Je le serais aussi, si je vivais dans de telles conditions, songea Carmine en entrant dans une petite pièce. Elle était séparée de la salle aux macaques par d’épais barreaux de fer. Cecil expliqua que les singes étaient si forts qu’ils pouvaient briser des chaînes comme des bâtons de sucre d’orge, pour peu qu’ils soient furieux. L’endroit, assez vaste, avait été conçu comme une savane : un mur de rochers grêlés de trous, des buissons, des touffes d’herbes, des souches, des arbres de béton, une lumière tiède. Des rhéostats connectés à des horloges permettaient de donner l’impression qu’il y avait une aube et un crépuscule.

— Est-ce que ça n’est pas un peu cruel de les priver de femelles ? demanda Carmine.

— Ils compensent, lieutenant, gloussa Cecil, un peu comme les gars en prison. Mais il y a un ordre de préséance ! C’est Eustace le patron. Chaque fois qu’un nouveau arrive, il se le tape, puis le passe à Clyde, qui fait pareil, et ainsi de suite. Jimmy est le dernier arrivé, il en est réduit à se masturber.

— Merci de m’avoir montré l’endroit, Cecil. Je doute que la moindre jeune fille ait pu être cachée ici.

— Vous avez bien raison, lieutenant.

 

— Qu’est-ce que vous cherchez, exactement ? demanda Desdemona en rejoignant le groupe de Corey dans un atelier.

— Des cheveux, un bout de tissu, un ongle brisé, une tache de sang, enfin tout ce qui ne devrait pas être là.

— C’est pour cela que vous avez des loupes et des lampes torches ! Je croyais que ça n’existait plus depuis Sherlock Holmes.

— On s’en sert dans des cas comme celui-là.

— M. Roger Parson n’est pas très content.

— C’est ce que j’ai cru comprendre. Je m’en fous.

La fouille se poursuivit salle après salle, placard après placard. Certains que le rez-de-chaussée ne dissimulait rien de suspect, Corey et ses hommes se rendirent au deuxième étage, suivis de Carmine et de Desdemona.

Carmine eut ainsi l’occasion de se rendre compte qu’en temps normal, la vie au centre de recherches devait être assez agréable. Les techniciens avaient couvert portes et murs de dessins dont l’humour n’était accessible qu’aux initiés, de posters représentant des paysages ou des motifs aux couleurs vives qu’il ne put identifier, tout en étant sensible à leur beauté.

— Des cristaux sous lumière polarisée, expliqua Desdemona, du pollen, des grains de poussière, des virus vus au microscope électronique.

— On se croirait parfois dans Mary Poppins.

— Vous voulez parler du coin de Marvin ? répondit-elle en montrant une zone où tout, des tiroirs aux livres, était couvert de papillons en papier rose ou jaune.
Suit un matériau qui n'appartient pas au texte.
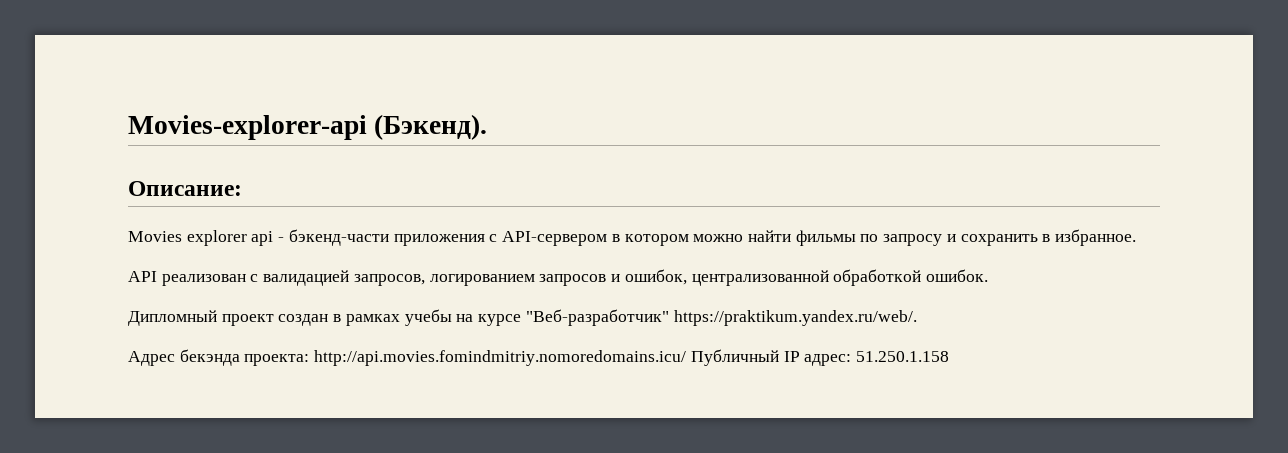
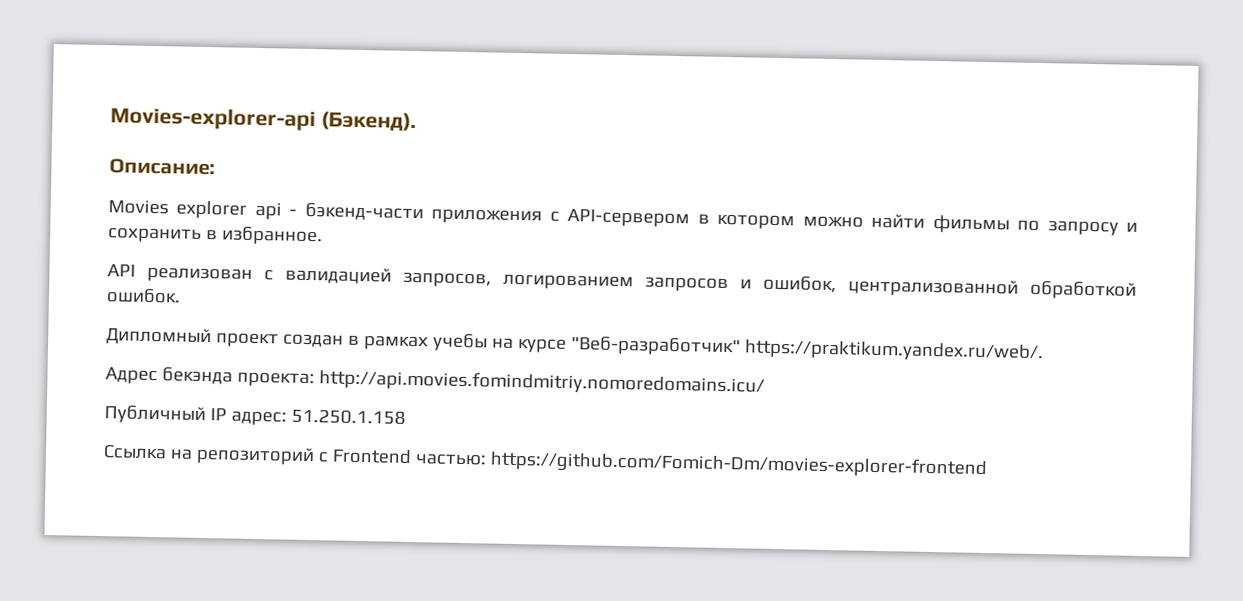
- Адрес бекэнда проекта: http://api.movies.fomindmitriy.nomoredomains.icu/ Публичный IP адрес: 51.250.1.158
+ Адрес бекэнда проекта: http://api.movies.fomindmitriy.nomoredomains.icu/
+ Публичный IP адрес: 51.250.1.158
+ Ссылка на репозиторий с Frontend частью: https://github.com/Fomich-Dm/movies-explorer-frontend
C’est vrai, c’est un poète.

— C’est le technicien du docteur Ponsonby, non ?

— En effet.

— Et Ponsonby ne dit rien ? Ça n’a pas l’air d’être son genre, lui qui a des Bosch et des Goya accrochés aux murs...

— Charles serait sans doute tenté de protester, mais le Prof ne le soutiendrait pas. Ils ont des relations très profondes, ça remonte à l’enfance, et je suppose qu’alors le Prof était déjà le patron.

Elle aperçut Corey s’apprêtant à déplacer un appareil composé de fins tubes de verre sur un support surélevé et hurla :

— Ne touchez pas au Natelson !

— Je ne crois pas que ce soit assez grand pour cacher quoi que ce soit, dit Carmine d’un ton solennel. Examinons plutôt les armoires.

Ils les examinèrent toutes, du rez-de-chaussée au dernier étage, sans rien trouver. Paul s’était rendu dans la salle d’opération, en quête de toute surface où l’on pourrait relever la trace d’un liquide quelconque.

— Il n’y a rien, dit-il. Cette Mme Liebman est parfaite, elle nettoie partout, jusque dans les moindres recoins.

— Mon sentiment, dit Abe d’un ton sombre, est que le Hug a peut-être accueilli des corps, mais qu’ils étaient déjà dans des sacs en arrivant, et qu’ils sont allés directement dans le congélateur.

— On laisse tomber, les gars, dit Carmine. Nous aurons au moins appris une chose : quel que soit le rôle que joue le Hug dans cette histoire, ce n’est ni un lieu de détention ni un abattoir.